1. pick some text documents
2. pick three embedding models (all three embedding models require less than 1GB of memory, and are small enough to run locally)
3. put text and embeddings generated by each model into pixeltable

--- query time ---

4. create embeddings of text
5. get top 3 results from each embedding model
6. rank results based on smallest sum of ranking

# Step 1: Import libraries

For this step, we install three libraries:
- pixeltable: pixeltable is the backbone of this example, it helps handle data and lets us keep track of all of our data in one place, abstracting out the need to manage a database like postgres or a vector db while providing the functionality in a simple way
- tiktoken: tiktoken is necessary for encoding and parsing documents
- sentence-transformers: sentence-transformers is where we get all of our embedding models from

In [3]:
# ! pip install pixeltable tiktoken sentence-transformers

Our main imports here are:
- pixeltable, our data management tool
- sentence_transformer from pixeltable, this is how we'll use sentence transformers to create embeddings
- numpy

In [4]:
import pixeltable as pxt
from pixeltable.functions.huggingface import sentence_transformer
import numpy as np

# Step 2: Define Embedding Functions

There are many ways to do reranking. In this version, we compare the similarity rankings from three popular models that are all small enough to run locally.

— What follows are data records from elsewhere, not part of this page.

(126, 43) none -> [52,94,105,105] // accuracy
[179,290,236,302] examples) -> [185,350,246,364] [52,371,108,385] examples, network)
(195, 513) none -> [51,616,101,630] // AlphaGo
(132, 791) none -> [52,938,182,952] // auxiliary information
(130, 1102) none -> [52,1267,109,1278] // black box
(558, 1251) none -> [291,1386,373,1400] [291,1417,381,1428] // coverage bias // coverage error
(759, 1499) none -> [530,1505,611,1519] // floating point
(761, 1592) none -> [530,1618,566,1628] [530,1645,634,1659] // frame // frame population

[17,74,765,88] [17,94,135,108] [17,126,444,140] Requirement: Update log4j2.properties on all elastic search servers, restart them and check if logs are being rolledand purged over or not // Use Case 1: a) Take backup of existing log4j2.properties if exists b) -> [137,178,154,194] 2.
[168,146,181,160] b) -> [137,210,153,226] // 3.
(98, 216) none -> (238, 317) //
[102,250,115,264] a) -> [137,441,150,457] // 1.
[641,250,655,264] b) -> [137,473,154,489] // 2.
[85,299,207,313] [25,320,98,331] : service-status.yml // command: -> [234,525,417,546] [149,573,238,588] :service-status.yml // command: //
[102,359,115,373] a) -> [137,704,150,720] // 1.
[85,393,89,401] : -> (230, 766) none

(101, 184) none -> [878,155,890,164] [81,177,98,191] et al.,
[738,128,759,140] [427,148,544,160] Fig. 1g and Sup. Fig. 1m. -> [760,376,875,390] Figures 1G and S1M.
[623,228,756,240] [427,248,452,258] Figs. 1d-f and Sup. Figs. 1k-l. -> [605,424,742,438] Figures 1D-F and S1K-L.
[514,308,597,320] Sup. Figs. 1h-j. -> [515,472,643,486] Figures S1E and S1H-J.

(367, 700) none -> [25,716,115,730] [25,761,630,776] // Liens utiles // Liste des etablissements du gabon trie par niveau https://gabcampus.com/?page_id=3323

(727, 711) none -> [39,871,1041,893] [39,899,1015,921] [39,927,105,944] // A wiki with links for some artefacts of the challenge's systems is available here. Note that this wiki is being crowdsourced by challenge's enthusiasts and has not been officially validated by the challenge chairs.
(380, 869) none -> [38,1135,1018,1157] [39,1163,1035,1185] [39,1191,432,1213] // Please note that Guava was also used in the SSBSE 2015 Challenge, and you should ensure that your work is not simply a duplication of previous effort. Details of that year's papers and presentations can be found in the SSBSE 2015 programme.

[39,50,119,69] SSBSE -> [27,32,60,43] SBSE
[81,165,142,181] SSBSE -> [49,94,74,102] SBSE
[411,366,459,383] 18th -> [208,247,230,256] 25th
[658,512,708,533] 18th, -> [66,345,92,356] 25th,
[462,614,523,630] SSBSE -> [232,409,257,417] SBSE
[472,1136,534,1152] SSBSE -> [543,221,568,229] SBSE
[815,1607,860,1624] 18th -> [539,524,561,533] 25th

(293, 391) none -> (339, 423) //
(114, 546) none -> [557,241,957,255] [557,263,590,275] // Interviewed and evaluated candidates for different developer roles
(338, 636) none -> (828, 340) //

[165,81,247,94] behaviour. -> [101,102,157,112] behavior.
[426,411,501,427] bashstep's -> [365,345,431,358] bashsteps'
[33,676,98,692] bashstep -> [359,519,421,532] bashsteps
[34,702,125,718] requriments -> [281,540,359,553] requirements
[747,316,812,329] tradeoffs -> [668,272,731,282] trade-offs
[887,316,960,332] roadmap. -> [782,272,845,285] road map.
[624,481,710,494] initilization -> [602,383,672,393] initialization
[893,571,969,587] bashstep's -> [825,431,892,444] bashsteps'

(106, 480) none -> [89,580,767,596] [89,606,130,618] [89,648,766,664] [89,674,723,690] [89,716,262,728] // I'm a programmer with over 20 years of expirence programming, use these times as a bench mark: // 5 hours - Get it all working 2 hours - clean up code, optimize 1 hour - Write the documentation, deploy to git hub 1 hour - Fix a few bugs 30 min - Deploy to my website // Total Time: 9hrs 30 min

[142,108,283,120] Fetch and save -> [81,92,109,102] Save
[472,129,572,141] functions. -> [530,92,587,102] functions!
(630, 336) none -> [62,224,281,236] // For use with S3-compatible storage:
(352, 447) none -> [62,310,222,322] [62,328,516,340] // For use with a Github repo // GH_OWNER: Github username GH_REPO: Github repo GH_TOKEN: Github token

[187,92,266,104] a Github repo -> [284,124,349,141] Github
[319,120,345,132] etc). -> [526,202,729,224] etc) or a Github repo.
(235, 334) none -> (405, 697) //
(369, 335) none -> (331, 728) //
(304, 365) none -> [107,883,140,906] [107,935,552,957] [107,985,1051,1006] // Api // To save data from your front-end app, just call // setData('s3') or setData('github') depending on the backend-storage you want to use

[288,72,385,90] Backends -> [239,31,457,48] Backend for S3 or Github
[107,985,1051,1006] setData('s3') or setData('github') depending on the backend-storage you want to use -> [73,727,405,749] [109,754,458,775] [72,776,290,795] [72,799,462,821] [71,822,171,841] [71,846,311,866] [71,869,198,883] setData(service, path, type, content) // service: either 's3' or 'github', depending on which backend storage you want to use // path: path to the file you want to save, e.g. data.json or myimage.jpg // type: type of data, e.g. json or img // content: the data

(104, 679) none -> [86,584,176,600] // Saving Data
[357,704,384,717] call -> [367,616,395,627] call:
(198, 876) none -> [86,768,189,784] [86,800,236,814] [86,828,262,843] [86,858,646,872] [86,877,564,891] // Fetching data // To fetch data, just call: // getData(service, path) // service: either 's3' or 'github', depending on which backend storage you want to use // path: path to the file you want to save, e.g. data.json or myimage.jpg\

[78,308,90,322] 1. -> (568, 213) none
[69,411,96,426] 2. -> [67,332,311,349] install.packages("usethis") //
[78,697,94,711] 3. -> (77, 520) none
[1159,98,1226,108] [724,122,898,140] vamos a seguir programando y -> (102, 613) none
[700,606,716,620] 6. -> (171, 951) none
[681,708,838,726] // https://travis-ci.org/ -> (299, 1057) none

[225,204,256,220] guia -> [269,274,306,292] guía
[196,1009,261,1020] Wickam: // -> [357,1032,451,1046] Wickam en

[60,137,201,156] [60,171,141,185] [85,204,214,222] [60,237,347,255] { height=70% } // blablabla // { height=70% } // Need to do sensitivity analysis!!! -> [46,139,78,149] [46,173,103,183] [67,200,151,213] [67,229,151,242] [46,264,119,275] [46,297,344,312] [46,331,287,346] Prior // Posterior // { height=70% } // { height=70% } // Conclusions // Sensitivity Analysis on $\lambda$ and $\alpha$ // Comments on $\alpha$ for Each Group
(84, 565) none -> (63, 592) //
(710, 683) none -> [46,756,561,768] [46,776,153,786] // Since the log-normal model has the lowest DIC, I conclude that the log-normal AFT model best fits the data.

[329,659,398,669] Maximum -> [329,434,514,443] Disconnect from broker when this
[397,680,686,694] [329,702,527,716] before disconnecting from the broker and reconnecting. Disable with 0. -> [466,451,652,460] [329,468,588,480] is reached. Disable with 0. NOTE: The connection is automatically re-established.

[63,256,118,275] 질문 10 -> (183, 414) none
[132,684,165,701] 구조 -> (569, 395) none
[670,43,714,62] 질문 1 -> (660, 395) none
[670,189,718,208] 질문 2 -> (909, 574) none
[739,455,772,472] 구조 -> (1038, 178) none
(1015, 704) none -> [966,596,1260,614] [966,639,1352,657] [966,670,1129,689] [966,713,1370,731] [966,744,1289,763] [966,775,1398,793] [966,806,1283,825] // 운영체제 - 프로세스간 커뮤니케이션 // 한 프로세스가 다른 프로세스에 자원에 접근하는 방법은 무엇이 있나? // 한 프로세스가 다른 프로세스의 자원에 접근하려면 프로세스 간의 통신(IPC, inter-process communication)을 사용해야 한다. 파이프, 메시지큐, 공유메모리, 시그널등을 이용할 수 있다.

Pixeltable provides a way to load, manipulate, and store data locally via user defined functions. In this section, we create three different embedding functions to turn text into vector embeddings.

Each of the functions below are defined as `expr_udf` functions, these are the expression user defined functions. Each of these functions takes a string and outputs a numpy array.

In [5]:
@pxt.expr_udf
def gist_embed(text: str) -> np.ndarray:
    return sentence_transformer(text, model_id='avsolatorio/GIST-Embedding-v0') #768 model from Aivin Solatorio

  from tqdm.autonotebook import tqdm, trange


In [6]:
@pxt.expr_udf
def bge_base_embed(text: str) -> np.ndarray:
    return sentence_transformer(text, model_id='BAAI/bge-base-en-v1.5') #768 model from BAAI

In [7]:
@pxt.expr_udf
def e5_embed(text: str) -> np.ndarray:
    return sentence_transformer(text, model_id='intfloat/e5-large-v2') #1024 model from Liang Wang

# Step 3: Create Table

Tables are a core way to organize data in Pixeltable. In this example, we create a table that we're sourcing from links.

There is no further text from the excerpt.